- _REQUIRED ACTION_: Write out the records that follow with every word intact.

*** DATA Section Begins ***

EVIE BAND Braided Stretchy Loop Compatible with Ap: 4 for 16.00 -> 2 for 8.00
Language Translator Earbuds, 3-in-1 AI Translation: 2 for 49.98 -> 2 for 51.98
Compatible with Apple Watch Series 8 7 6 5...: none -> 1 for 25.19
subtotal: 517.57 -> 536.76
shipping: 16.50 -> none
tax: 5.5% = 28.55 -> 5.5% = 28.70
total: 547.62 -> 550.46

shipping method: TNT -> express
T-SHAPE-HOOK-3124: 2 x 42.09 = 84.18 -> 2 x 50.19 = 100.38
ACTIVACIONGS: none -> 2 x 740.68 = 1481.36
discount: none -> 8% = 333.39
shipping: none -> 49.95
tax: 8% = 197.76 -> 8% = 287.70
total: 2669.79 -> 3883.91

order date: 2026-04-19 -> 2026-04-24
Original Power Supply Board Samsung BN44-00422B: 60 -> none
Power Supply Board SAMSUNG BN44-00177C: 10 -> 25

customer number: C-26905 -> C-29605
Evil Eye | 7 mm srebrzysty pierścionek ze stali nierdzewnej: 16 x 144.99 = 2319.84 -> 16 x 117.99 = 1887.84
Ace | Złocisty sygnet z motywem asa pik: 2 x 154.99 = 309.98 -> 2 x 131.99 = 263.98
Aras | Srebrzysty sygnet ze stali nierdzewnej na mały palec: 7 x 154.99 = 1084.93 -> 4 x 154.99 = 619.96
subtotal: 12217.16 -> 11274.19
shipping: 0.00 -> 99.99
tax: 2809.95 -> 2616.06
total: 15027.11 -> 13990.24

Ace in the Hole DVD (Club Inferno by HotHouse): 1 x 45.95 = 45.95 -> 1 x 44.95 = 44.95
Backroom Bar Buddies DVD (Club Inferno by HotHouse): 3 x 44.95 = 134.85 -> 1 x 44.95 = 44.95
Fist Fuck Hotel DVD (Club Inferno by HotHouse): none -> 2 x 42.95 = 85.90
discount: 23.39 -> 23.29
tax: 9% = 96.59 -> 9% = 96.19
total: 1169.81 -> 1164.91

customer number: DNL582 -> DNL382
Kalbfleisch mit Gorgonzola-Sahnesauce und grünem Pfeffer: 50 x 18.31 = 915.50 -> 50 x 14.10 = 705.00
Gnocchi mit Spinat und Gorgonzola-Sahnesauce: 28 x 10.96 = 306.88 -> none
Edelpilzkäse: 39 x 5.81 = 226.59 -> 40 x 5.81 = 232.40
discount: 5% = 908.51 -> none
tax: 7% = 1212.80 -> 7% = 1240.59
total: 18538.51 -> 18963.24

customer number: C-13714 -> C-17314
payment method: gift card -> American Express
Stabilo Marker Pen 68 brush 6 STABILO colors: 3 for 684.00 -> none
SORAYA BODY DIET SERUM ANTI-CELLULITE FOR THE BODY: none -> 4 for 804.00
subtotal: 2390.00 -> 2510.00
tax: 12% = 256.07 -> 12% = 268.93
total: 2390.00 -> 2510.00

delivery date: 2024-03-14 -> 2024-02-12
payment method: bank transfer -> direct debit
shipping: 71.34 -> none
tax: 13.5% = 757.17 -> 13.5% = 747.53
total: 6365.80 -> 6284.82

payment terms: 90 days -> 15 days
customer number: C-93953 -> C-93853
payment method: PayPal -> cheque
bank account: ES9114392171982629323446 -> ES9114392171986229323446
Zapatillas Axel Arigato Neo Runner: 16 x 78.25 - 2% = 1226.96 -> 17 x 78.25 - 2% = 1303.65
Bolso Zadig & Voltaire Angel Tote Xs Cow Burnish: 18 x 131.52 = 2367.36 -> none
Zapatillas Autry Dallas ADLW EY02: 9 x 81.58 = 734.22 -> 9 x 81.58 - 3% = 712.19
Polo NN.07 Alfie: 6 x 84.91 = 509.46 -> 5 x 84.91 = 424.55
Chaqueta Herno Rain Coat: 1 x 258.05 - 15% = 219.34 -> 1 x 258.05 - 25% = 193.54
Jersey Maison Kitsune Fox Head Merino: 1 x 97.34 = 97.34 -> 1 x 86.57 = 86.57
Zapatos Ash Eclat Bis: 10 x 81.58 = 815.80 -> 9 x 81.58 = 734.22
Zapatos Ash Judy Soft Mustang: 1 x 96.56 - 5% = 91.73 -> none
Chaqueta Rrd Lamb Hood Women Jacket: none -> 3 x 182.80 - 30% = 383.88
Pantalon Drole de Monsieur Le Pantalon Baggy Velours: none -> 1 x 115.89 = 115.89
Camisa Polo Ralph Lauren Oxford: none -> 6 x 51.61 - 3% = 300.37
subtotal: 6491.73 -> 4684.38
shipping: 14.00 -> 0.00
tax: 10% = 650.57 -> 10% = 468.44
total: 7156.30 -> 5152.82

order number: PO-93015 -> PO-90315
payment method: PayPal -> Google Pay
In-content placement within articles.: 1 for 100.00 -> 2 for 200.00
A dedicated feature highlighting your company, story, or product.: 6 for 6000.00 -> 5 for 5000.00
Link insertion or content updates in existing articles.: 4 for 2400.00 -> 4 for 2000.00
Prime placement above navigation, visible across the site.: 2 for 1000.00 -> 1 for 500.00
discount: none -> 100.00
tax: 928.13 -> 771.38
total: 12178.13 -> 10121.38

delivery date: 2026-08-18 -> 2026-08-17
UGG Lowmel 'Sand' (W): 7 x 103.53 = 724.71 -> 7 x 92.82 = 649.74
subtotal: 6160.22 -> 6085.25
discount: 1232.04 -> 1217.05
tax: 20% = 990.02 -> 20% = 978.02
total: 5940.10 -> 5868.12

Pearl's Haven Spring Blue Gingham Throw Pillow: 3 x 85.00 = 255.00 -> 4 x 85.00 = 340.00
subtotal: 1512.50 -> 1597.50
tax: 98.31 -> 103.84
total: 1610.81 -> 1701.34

*** DATA Section Ends ***

- _REPLY_:
EVIE BAND Braided Stretchy Loop Compatible with Ap: 4 for 16.00 -> 2 for 8.00
Language Translator Earbuds, 3-in-1 AI Translation: 2 for 49.98 -> 2 for 51.98
Compatible with Apple Watch Series 8 7 6 5...: none -> 1 for 25.19
subtotal: 517.57 -> 536.76
shipping: 16.50 -> none
tax: 5.5% = 28.55 -> 5.5% = 28.70
total: 547.62 -> 550.46

shipping method: TNT -> express
T-SHAPE-HOOK-3124: 2 x 42.09 = 84.18 -> 2 x 50.19 = 100.38
ACTIVACIONGS: none -> 2 x 740.68 = 1481.36
discount: none -> 8% = 333.39
shipping: none -> 49.95
tax: 8% = 197.76 -> 8% = 287.70
total: 2669.79 -> 3883.91

order date: 2026-04-19 -> 2026-04-24
Original Power Supply Board Samsung BN44-00422B: 60 -> none
Power Supply Board SAMSUNG BN44-00177C: 10 -> 25

customer number: C-26905 -> C-29605
Evil Eye | 7 mm srebrzysty pierścionek ze stali nierdzewnej: 16 x 144.99 = 2319.84 -> 16 x 117.99 = 1887.84
Ace | Złocisty sygnet z motywem asa pik: 2 x 154.99 = 309.98 -> 2 x 131.99 = 263.98
Aras | Srebrzysty sygnet ze stali nierdzewnej na mały palec: 7 x 154.99 = 1084.93 -> 4 x 154.99 = 619.96
subtotal: 12217.16 -> 11274.19
shipping: 0.00 -> 99.99
tax: 2809.95 -> 2616.06
total: 15027.11 -> 13990.24

Ace in the Hole DVD (Club Inferno by HotHouse): 1 x 45.95 = 45.95 -> 1 x 44.95 = 44.95
Backroom Bar Buddies DVD (Club Inferno by HotHouse): 3 x 44.95 = 134.85 -> 1 x 44.95 = 44.95
Fist Fuck Hotel DVD (Club Inferno by HotHouse): none -> 2 x 42.95 = 85.90
discount: 23.39 -> 23.29
tax: 9% = 96.59 -> 9% = 96.19
total: 1169.81 -> 1164.91

customer number: DNL582 -> DNL382
Kalbfleisch mit Gorgonzola-Sahnesauce und grünem Pfeffer: 50 x 18.31 = 915.50 -> 50 x 14.10 = 705.00
Gnocchi mit Spinat und Gorgonzola-Sahnesauce: 28 x 10.96 = 306.88 -> none
Edelpilzkäse: 39 x 5.81 = 226.59 -> 40 x 5.81 = 232.40
discount: 5% = 908.51 -> none
tax: 7% = 1212.80 -> 7% = 1240.59
total: 18538.51 -> 18963.24

customer number: C-13714 -> C-17314
payment method: gift card -> American Express
Stabilo Marker Pen 68 brush 6 STABILO colors: 3 for 684.00 -> none
SORAYA BODY DIET SERUM ANTI-CELLULITE FOR THE BODY: none -> 4 for 804.00
subtotal: 2390.00 -> 2510.00
tax: 12% = 256.07 -> 12% = 268.93
total: 2390.00 -> 2510.00

delivery date: 2024-03-14 -> 2024-02-12
payment method: bank transfer -> direct debit
shipping: 71.34 -> none
tax: 13.5% = 757.17 -> 13.5% = 747.53
total: 6365.80 -> 6284.82

payment terms: 90 days -> 15 days
customer number: C-93953 -> C-93853
payment method: PayPal -> cheque
bank account: ES9114392171982629323446 -> ES9114392171986229323446
Zapatillas Axel Arigato Neo Runner: 16 x 78.25 - 2% = 1226.96 -> 17 x 78.25 - 2% = 1303.65
Bolso Zadig & Voltaire Angel Tote Xs Cow Burnish: 18 x 131.52 = 2367.36 -> none
Zapatillas Autry Dallas ADLW EY02: 9 x 81.58 = 734.22 -> 9 x 81.58 - 3% = 712.19
Polo NN.07 Alfie: 6 x 84.91 = 509.46 -> 5 x 84.91 = 424.55
Chaqueta Herno Rain Coat: 1 x 258.05 - 15% = 219.34 -> 1 x 258.05 - 25% = 193.54
Jersey Maison Kitsune Fox Head Merino: 1 x 97.34 = 97.34 -> 1 x 86.57 = 86.57
Zapatos Ash Eclat Bis: 10 x 81.58 = 815.80 -> 9 x 81.58 = 734.22
Zapatos Ash Judy Soft Mustang: 1 x 96.56 - 5% = 91.73 -> none
Chaqueta Rrd Lamb Hood Women Jacket: none -> 3 x 182.80 - 30% = 383.88
Pantalon Drole de Monsieur Le Pantalon Baggy Velours: none -> 1 x 115.89 = 115.89
Camisa Polo Ralph Lauren Oxford: none -> 6 x 51.61 - 3% = 300.37
subtotal: 6491.73 -> 4684.38
shipping: 14.00 -> 0.00
tax: 10% = 650.57 -> 10% = 468.44
total: 7156.30 -> 5152.82

order number: PO-93015 -> PO-90315
payment method: PayPal -> Google Pay
In-content placement within articles.: 1 for 100.00 -> 2 for 200.00
A dedicated feature highlighting your company, story, or product.: 6 for 6000.00 -> 5 for 5000.00
Link insertion or content updates in existing articles.: 4 for 2400.00 -> 4 for 2000.00
Prime placement above navigation, visible across the site.: 2 for 1000.00 -> 1 for 500.00
discount: none -> 100.00
tax: 928.13 -> 771.38
total: 12178.13 -> 10121.38

delivery date: 2026-08-18 -> 2026-08-17
UGG Lowmel 'Sand' (W): 7 x 103.53 = 724.71 -> 7 x 92.82 = 649.74
subtotal: 6160.22 -> 6085.25
discount: 1232.04 -> 1217.05
tax: 20% = 990.02 -> 20% = 978.02
total: 5940.10 -> 5868.12

Pearl's Haven Spring Blue Gingham Throw Pillow: 3 x 85.00 = 255.00 -> 4 x 85.00 = 340.00
subtotal: 1512.50 -> 1597.50
tax: 98.31 -> 103.84
total: 1610.81 -> 1701.34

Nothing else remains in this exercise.